Das Finnish Baroque Orchestra bietet ein wunderbares Beispiel für die gelebte Tendenz zur Grenzüberschreitung: Die Musiker bewegen sich nämlich nicht nur rückwärtsgewandt auf dem sicheren Terrain des Alte-Musik-Repertoires, sondern vergeben auch regelmäßig Kompositionsaufträge.
Unter dem Titel Helsinki Window hat das renommierte Ensemble nun nach der gemischten Produktion Moramoramor (2017) auf dem eigenen Label FiBO Records eine erste CD mit ausschließlich neuer Musik eingespielt. Damit illustriert es, wie sich das historische Instrumentarium mit den hohen Anforderungen zeitgenössischen Musizierens verbinden lässt, wenn man dazu bereit ist, sich auf entsprechende Erfordernisse einzulassen. Beachtlich ist nicht nur die ästhetische Bandbreite des Ergebnisses, sondern auch die vorbildliche Umsetzung der einzelnen Werke samt der Erschließung erweiterter Spieltechniken.
In der Komposition Innuo (2017) von Jukka Tiensuu (*1948) dominieren energetische Rhythmusschübe das Geschehen, immer wieder unterbrochen von deklamatorisch vorgetragenen Unisoni voller Glissandi, von mi- krointervallisch pulsierenden Akkordfelden oder filigranen Figuren in höheren Registern. Mit Coral Counterpoint (2015/16) von Perttu Haapanen (*1972) folgt ein Stück, in dem die Klänge zunächst feinmaschiger ausgesponnen werden und das Ensemble mit ruhigem Atem den kammermusikalisch hervorgebrachten Farbfäden nachspürt, bevor es sich im Mittelteil zu einer rhythmisch drängenden Einheit zusammenfindet.
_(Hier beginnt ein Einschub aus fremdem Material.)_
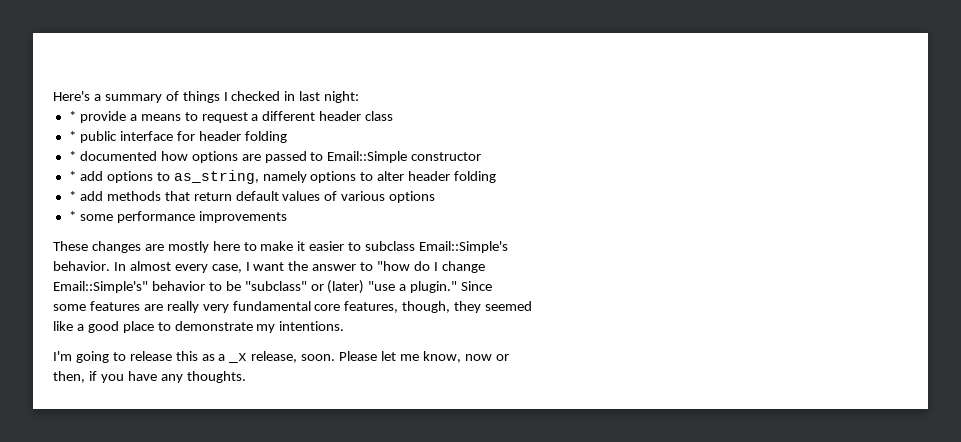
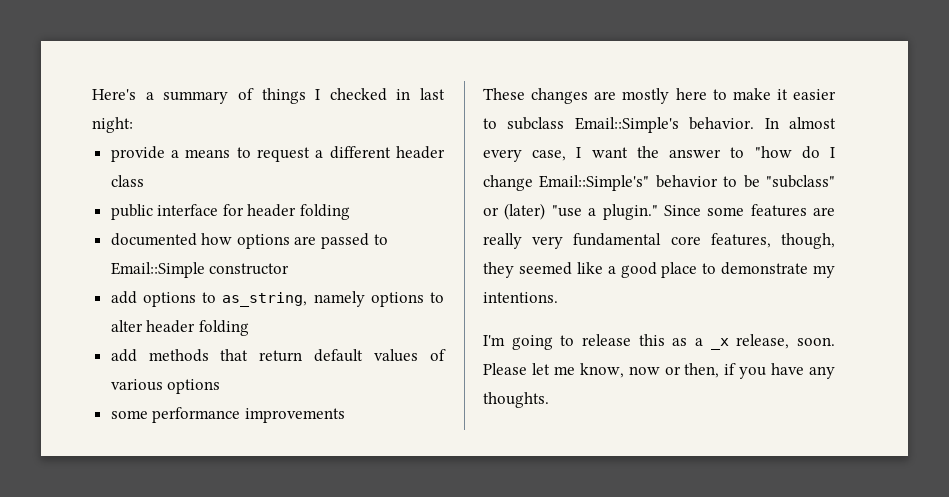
[68,111,76,121] * -> (133, 125) none
[68,131,76,141] * -> (144, 181) none
[68,151,76,161] * -> (351, 212) none
[68,171,76,181] * -> (290, 269) none
[68,191,76,201] * -> (249, 328) none
[68,211,76,221] * -> (221, 386) none
(509, 247) // -> (679, 125) none
(485, 267) // -> (533, 183) none
(493, 286) // -> (701, 210) none
(533, 306) // -> (572, 268) none
(509, 357) // -> (681, 370) none

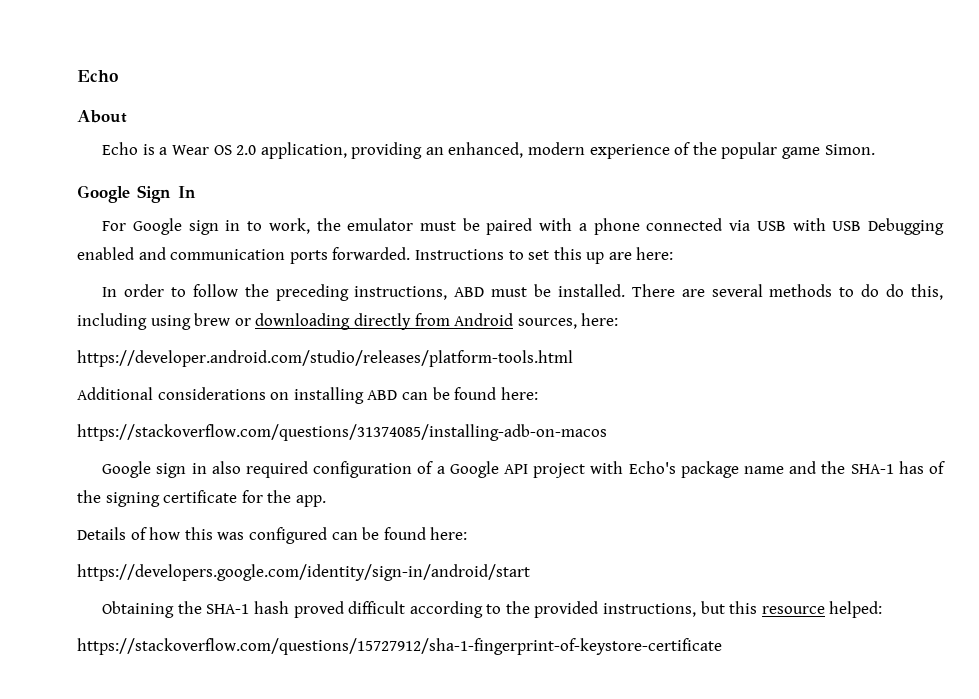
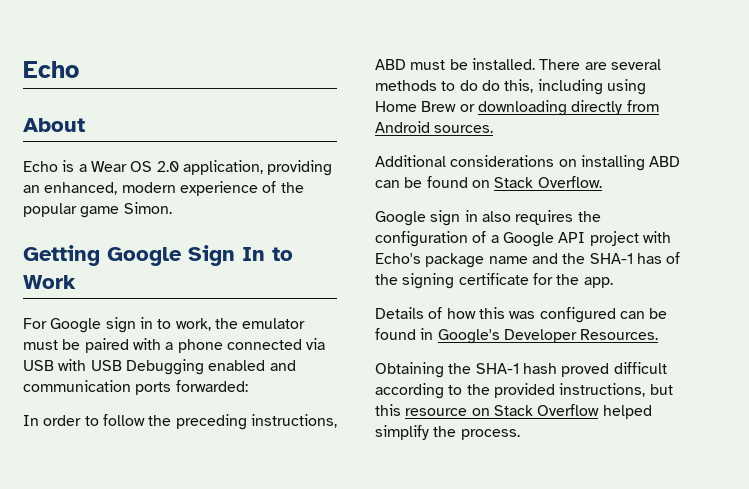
(875, 149) none -> [23,245,100,266] Getting
(196, 192) none -> [272,247,293,261] [23,275,76,289] to Work
[332,247,674,264] forwarded. Instructions to set this up are here: -> [175,380,248,392] forwarded:
[194,313,231,326] brew -> [375,101,457,112] Home Brew
[517,313,619,329] [77,350,573,367] sources, here: // https://developer.android.com/studio/releases/platform-tools.html -> [434,125,494,133] sources.
[500,387,538,400] [77,424,607,441] here: // https://stackoverflow.com/questions/31374085/installing-adb-on-macos -> [471,176,602,188] on Stack Overflow.
[245,461,308,478] required -> [515,210,601,225] requires the
[430,527,468,540] [77,564,530,581] here: // https://developers.google.com/identity/sign-in/android/start -> [420,328,659,344] in Google's Developer Resources.
[829,601,883,618] [77,638,722,655] helped: // https://stackoverflow.com/questions/15727912/sha-1-fingerprint-of-keystore-certificate -> [471,404,652,419] [375,425,520,440] on Stack Overflow helped simplify the process.

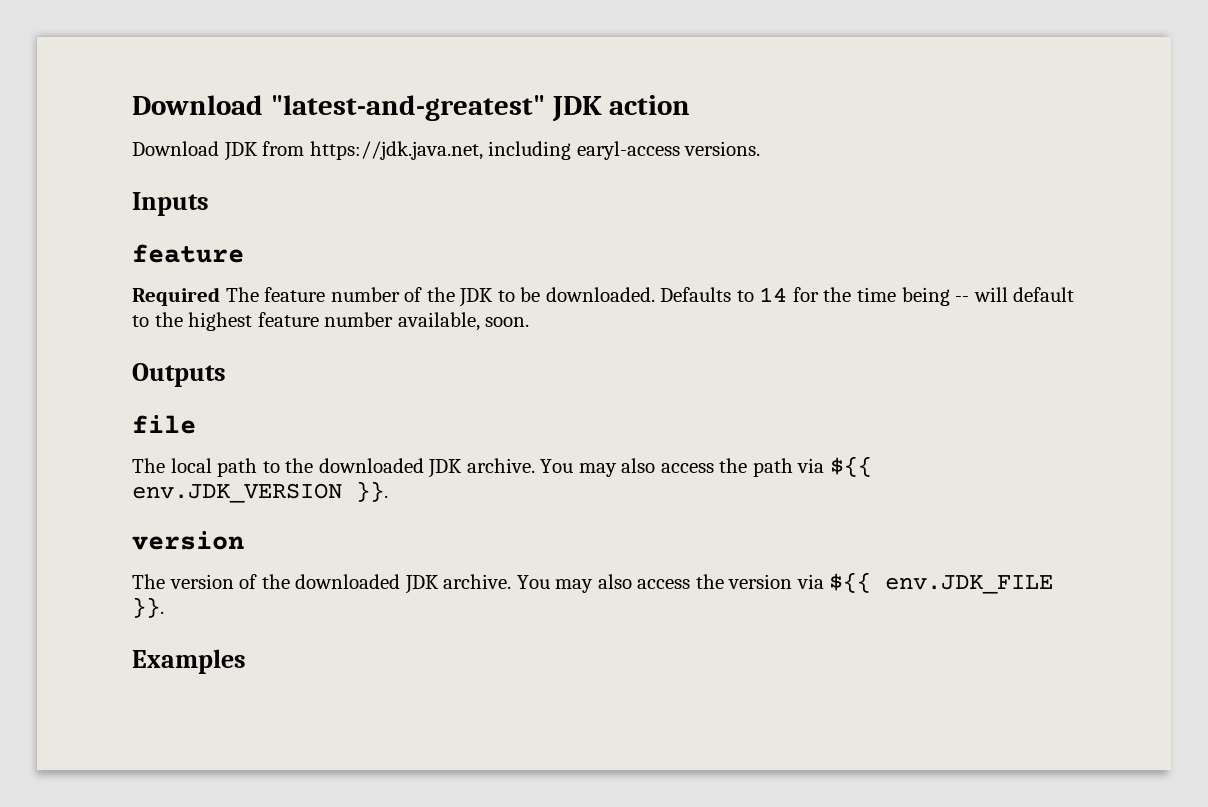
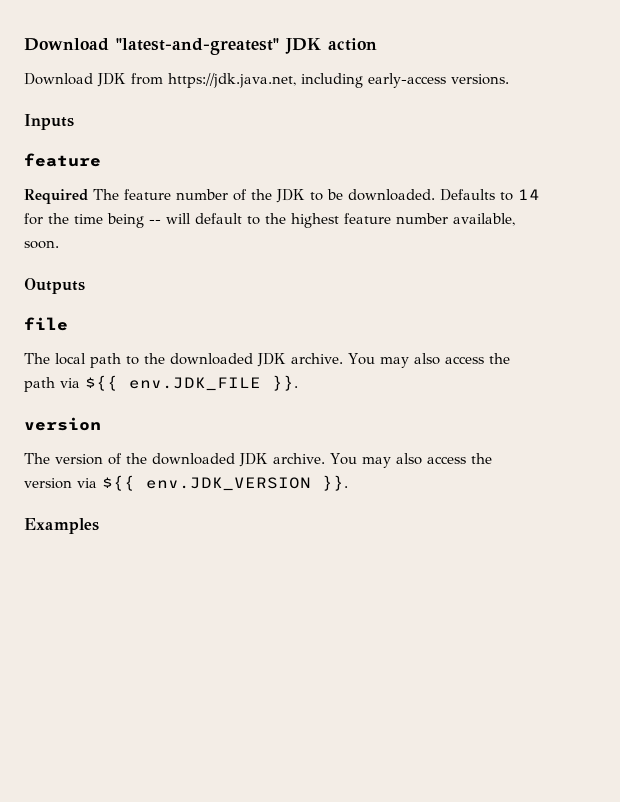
[576,141,680,160] earyl-access -> [368,73,446,88] early-access
[132,483,342,503] env.JDK_VERSION -> [129,377,261,391] env.JDK_FILE
[885,575,1054,594] env.JDK_FILE -> [146,477,311,491] env.JDK_VERSION

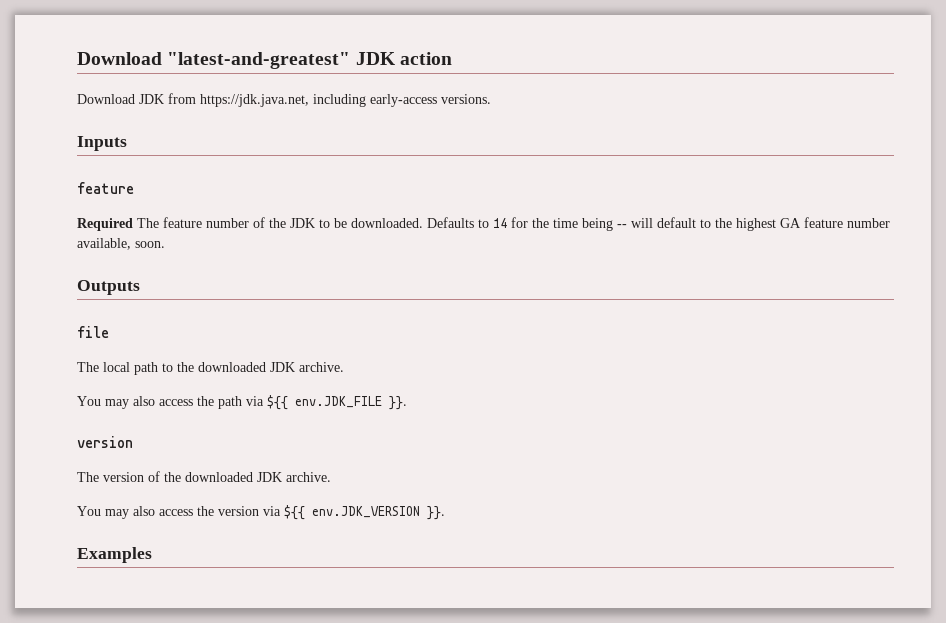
(339, 220) none -> [780,218,801,228] GA
(343, 358) none -> (344, 367) //
(325, 458) none -> (331, 477) //

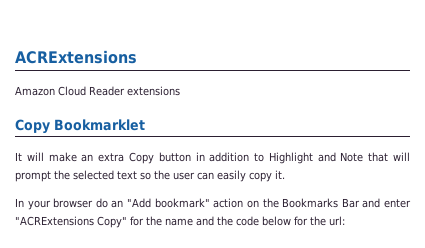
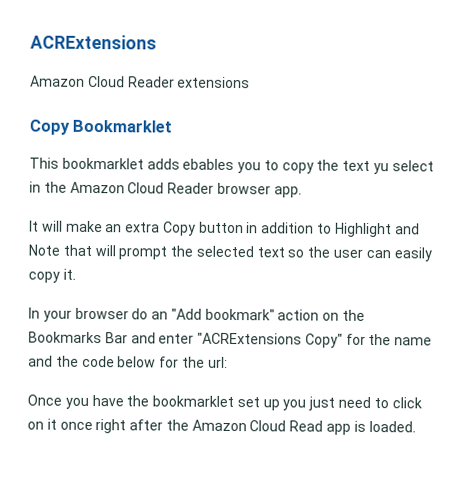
(145, 125) none -> [29,157,434,175] [29,181,302,198] // This bookmarklet adds ebables you to copy the text yu select in the Amazon Cloud Reader browser app.
(345, 221) none -> [27,394,422,411] [27,418,416,435] // Once you have the bookmarklet set up you just need to click on it once right after the Amazon Cloud Read app is loaded.

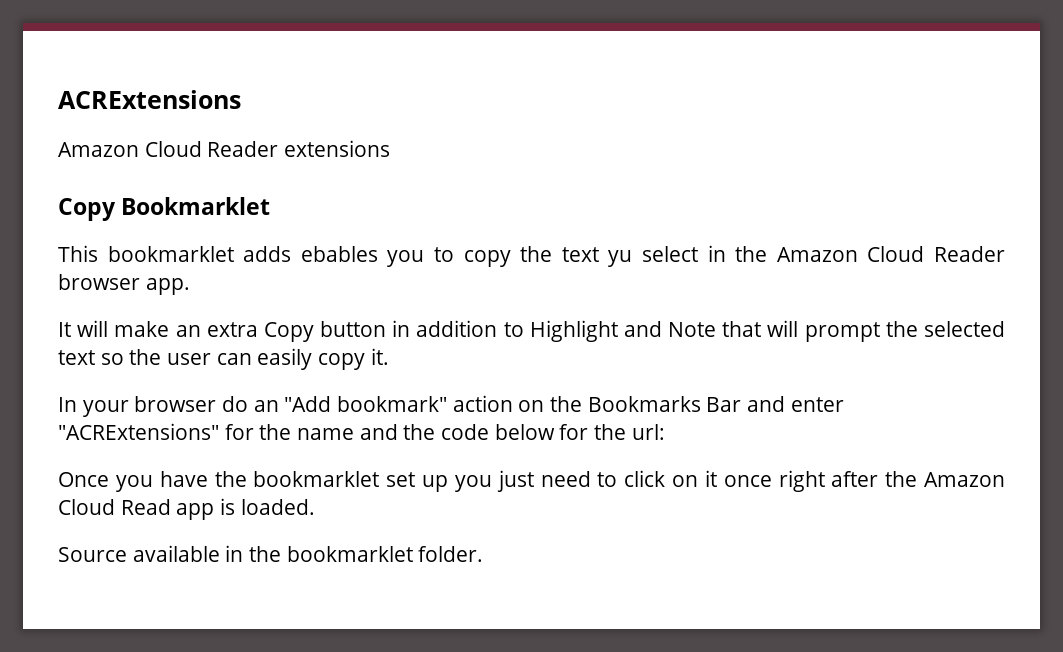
[197,332,343,348] "ACRExtensions Copy" -> [58,423,219,440] "ACRExtensions"
(416, 426) none -> [58,545,484,562] // Source available in the bookmarklet folder.

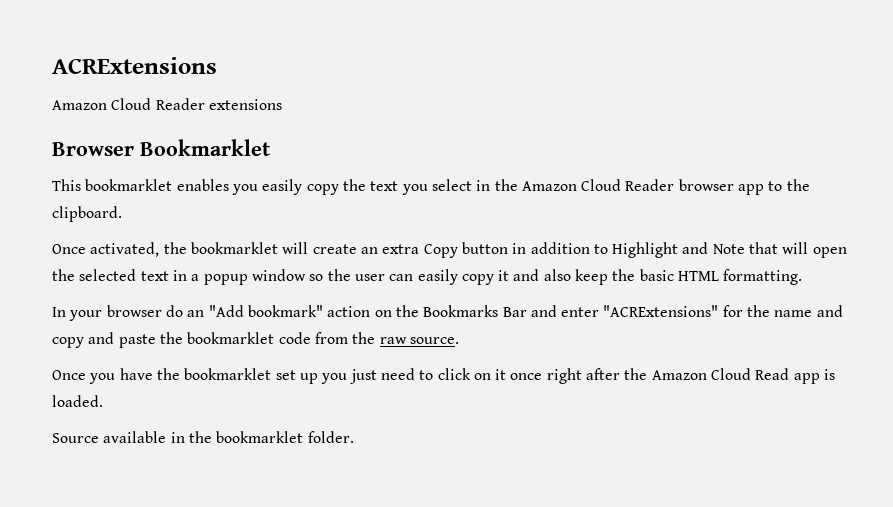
[58,198,116,221] Copy -> [52,142,134,156] Browser
[243,246,454,267] adds ebables you to -> [176,179,303,195] enables you easily
[608,250,633,267] yu -> [401,184,428,195] you
[145,278,190,295] [58,320,170,337] app. // It will make -> [738,179,810,195] [52,206,122,222] [52,242,357,257] app to the clipboard. // Once activated, the bookmarklet will create
[804,322,880,342] prompt -> [812,247,847,258] open
(95, 357) none -> [172,269,306,285] in a popup window
[370,348,389,365] it. -> [498,269,803,285] it and also keep the basic HTML formatting.
[403,424,665,440] the code below for the url: -> [52,332,459,348] copy and paste the bookmarklet code from the raw source.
Während diese beiden Werke in Ensemblestärke besetzt sind, arbeitet Sarah Nemtsov (*1980) in Running. out of tune (2013) lediglich mit zwei verstärkten Cembali – eines in mitteltöniger, eines in temperierter Stimmung – und elektronischer Zuspielung: Ergebnis ist eine rhythmisch komplexe Verzahnung zweier unterschiedlich gestimmter Instrumente und ihrer Resonanzräume, die im Verlauf durch weitere Verstimmungen verändert werden. Hierzu gesellen sich noch die zugespielten Zitherklänge, die im abschließenden, frei zu spielenden Teil die Cembalokaskaden überlagern und sich vor ihrem Verlöschen zu wildem, bisweilen perkussiv wirkendem Klanggewirr aufschaukeln.
Gleichfalls von Nemtsov stammt die ambitionierte konzertante Komposition Beyond its simple space (2018) für Cembalo und Barockorchester mit Elektronik und Objekten, die den Ensemblemitgliedern einiges an instrumentalem Können abverlangt: Im Verlauf von neun ineinander übergehenden Abschnitten, jeweils mit Fragmenten aus Robert Creeleys Gedicht Helsinki Window überschrieben, schafft die Komponistin klanglich unterschiedlich strukturierte Ereignisfelder von manchmal asketisch strenger, manchmal geradezu überbordender Klanglichkeit. Sie umschreiben die Stadien eines musikalischen Prozesses, der sich, von strenger Vierviertelmetrik ausgehend, auf zunehmenden klanglichen Zerfall hin bewegt.